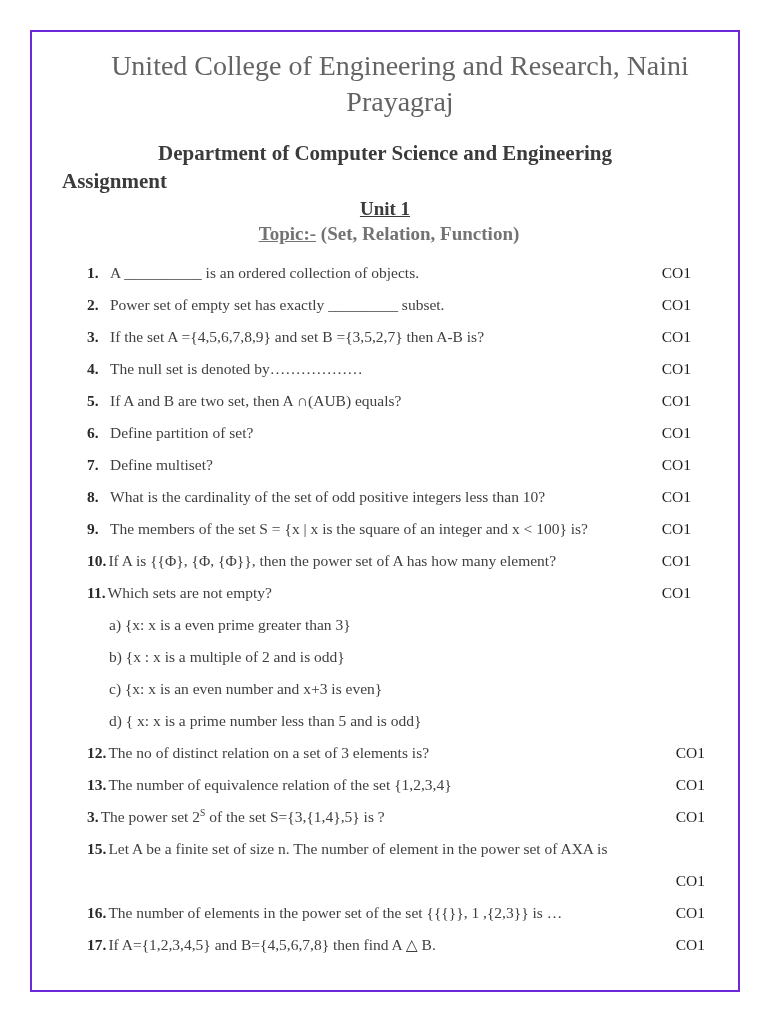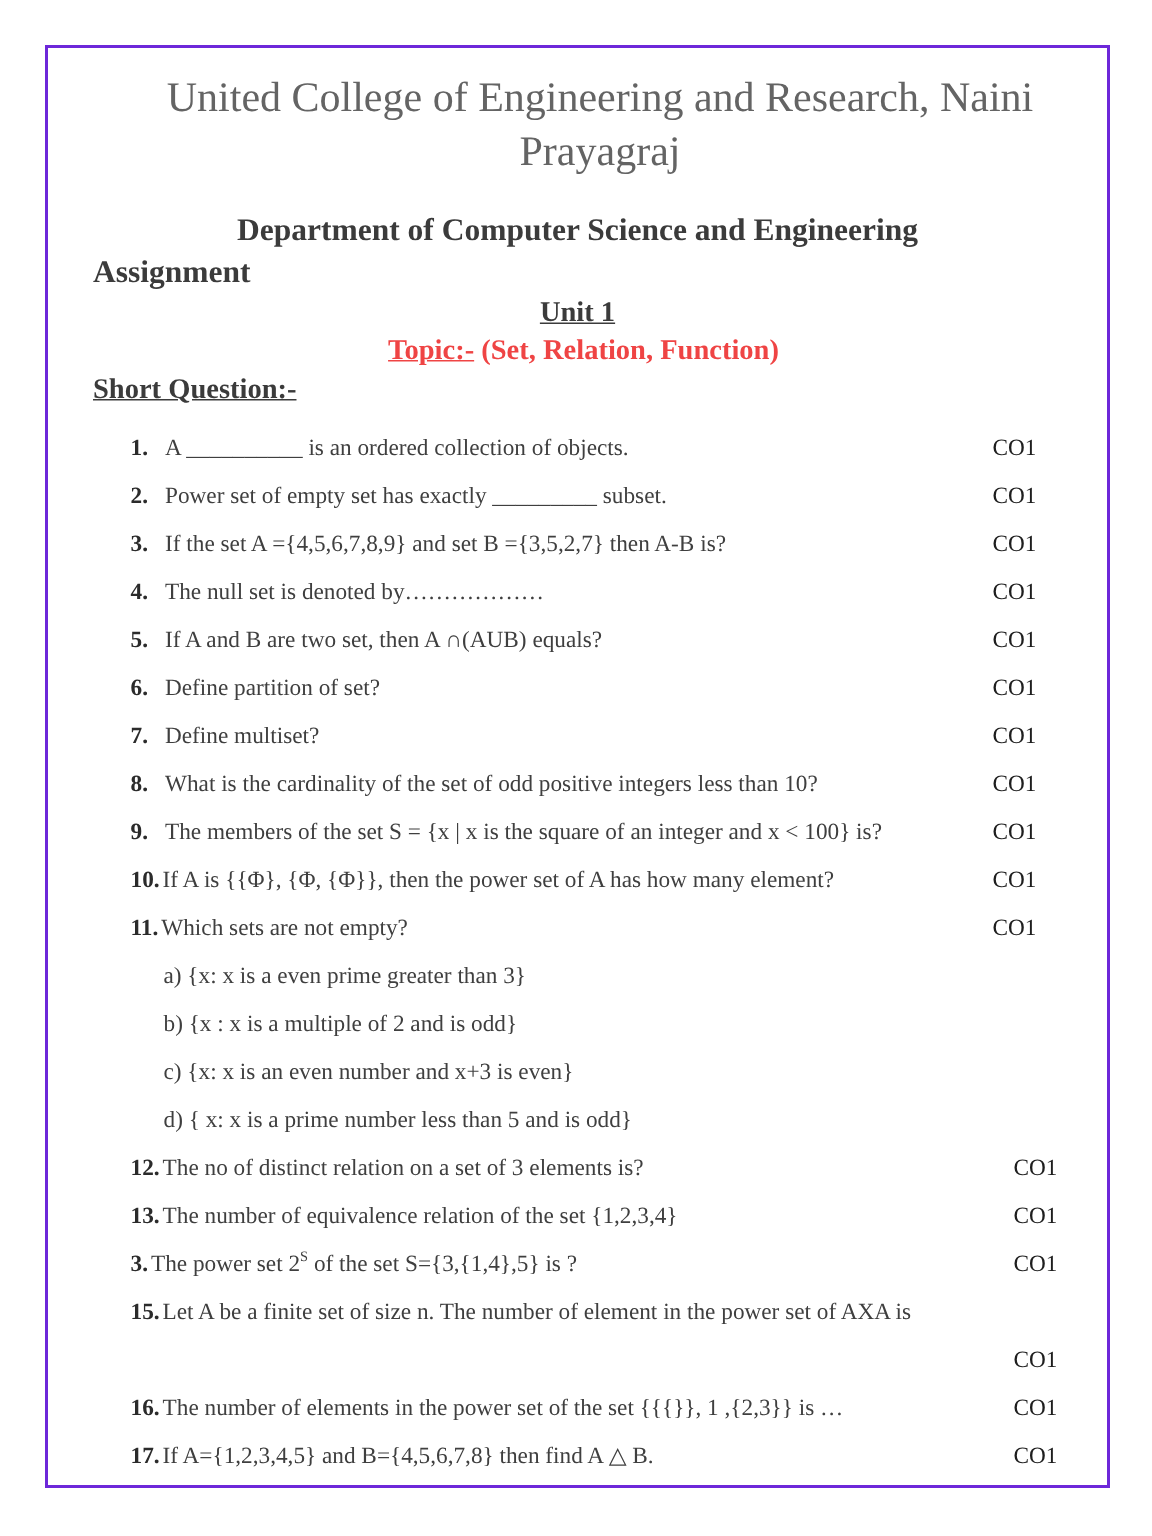--- a/index.html
+++ b/index.html
@@ -29,21 +29,21 @@
     font-size:21px; font-weight:700;
     color:#3b3b3b; margin-top:3px; padding-right:30px;
   }
   .unit {
     text-align:center; font-size:19px; font-weight:700;
     color:#3b3b3b; margin-top:4px; padding-right:30px;
   }
   .unit .u, .topic .label, .section-heading .u { text-decoration:underline; }
   .topic {
     text-align:center; font-size:19px; font-weight:700;
-    color:#ef4444; margin-top:3px; padding-right:22px;
+    color:#737373; margin-top:3px; padding-right:22px;
   }
   .section-heading {
     font-size:19px; font-weight:700; color:#3b3b3b; margin-top:4px;
   }
   .questions {
     margin-top:18px; padding-left:25px; padding-right:33px;
   }
   .q-row {
     display:flex; align-items:baseline;
     height:32px; font-size:15.5px; line-height:20px;
@@ -66,21 +66,20 @@
 </style>
 </head>
 <body>
 
 <div class="sheet">
   <div class="college">United College of Engineering and Research, Naini Prayagraj</div>
   <div class="dept">Department of Computer Science and Engineering</div>
   <div class="doctype">Assignment</div>
   <div class="unit"><span class="u">Unit 1</span></div>
   <div class="topic"><span class="label">Topic:-</span> <span>(Set, Relation, Function)</span></div>
-  <div class="section-heading"><span class="u">Short Question:-</span></div>
   <div class="questions">
       <div class="q-row g1">
         <span class="q-main"><span class="q-num">1.</span><span class="q-text">A __________ is an ordered collection of objects.</span></span>
         <span class="q-co">CO1</span>
       </div>
       <div class="q-row g1">
         <span class="q-main"><span class="q-num">2.</span><span class="q-text">Power set of empty set has exactly _________ subset.</span></span>
         <span class="q-co">CO1</span>
       </div>
       <div class="q-row g1">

--------------------

• YOUR ASSIGNMENT: Repeat exactly the lines of the material from the one with "exactly _________ subset.</span></span>" through the end, both the first and the last included.

• TASK SOLUTION:
         <span class="q-main"><span class="q-num">2.</span><span class="q-text">Power set of empty set has exactly _________ subset.</span></span>
         <span class="q-co">CO1</span>
       </div>
       <div class="q-row g1">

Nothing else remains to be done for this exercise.